Berkaitan dengan pembelajaran, Vygotsky mengemukakan empat
prinsip (Slavin, 2000: 256):
(a) pembelajaran sosial (social
leaning). Pendekatan pembelajaran yang dipandang sesuai adalah pembelajaran
kooperatif. Vygotsky menyatakan bahwa siswa belajar melalui interaksibersama
dengan orang dewasa atau teman yang lebih cakap.
(b) ZPD (zone of proximal
development). Bahwa siswa akan dapat mempelajari konsep-konsep dengan baik
jika berada dalam ZPD. Siswa bekerja dalam ZPD jika siswa tidak dapat
memecahkanmasalah sendiri, tetapi dapat memecahkan masalah itu setelah mendapat
bantuan orang dewasa atau temannya (peer).
(c) masa magang kognitif (cognitif
apprenticeship). Suatu proses yang menjadikan siswa sedikit demi sedikit
memperoleh kecakapan intelektual melalui interaksi dengan orang yang lebih ahli,
orang dewasa atau teman yang lebih pandai.
(d) pembelajaran termediasi (mediated learning). Vygotsky menekankan pada scaffolding. Siswa diberi masalah yang kompleks, sulit, dan
realistik, dan kemudian diberi bantuan secukupnya dalam memecahkannya.

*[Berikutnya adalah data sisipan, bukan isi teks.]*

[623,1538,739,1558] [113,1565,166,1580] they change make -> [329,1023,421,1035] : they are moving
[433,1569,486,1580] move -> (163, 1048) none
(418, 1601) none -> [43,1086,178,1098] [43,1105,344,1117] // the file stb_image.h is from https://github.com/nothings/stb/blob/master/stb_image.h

Vygotsky menekankan pentingnya memanfaatkan
lingkungan dalam pembelajaran. Lingkungan sekitar siswa meliputi orang-orang,
kebudayaan, termasuk pengalaman dalam lingkungan tersebut. Orang lain merupakan
bagian dari lingkungan, pemerolehan pengetahuan siswa bermula dari lingkup
sosial, antar orang, dan kemudian pada lingkup individu sebagai peristiwa
internalisasi (Taylor, 1993). Banyak pemerhati pendidikan yang mengembangkan
model pembelajaran berdasar teori pembelajaran Vygotsky, misalnya model
pembelajaran kooperatif, model pembelajaran peer
interaction, model pembelajaran kelompok, dan model pembelajaran problem solving.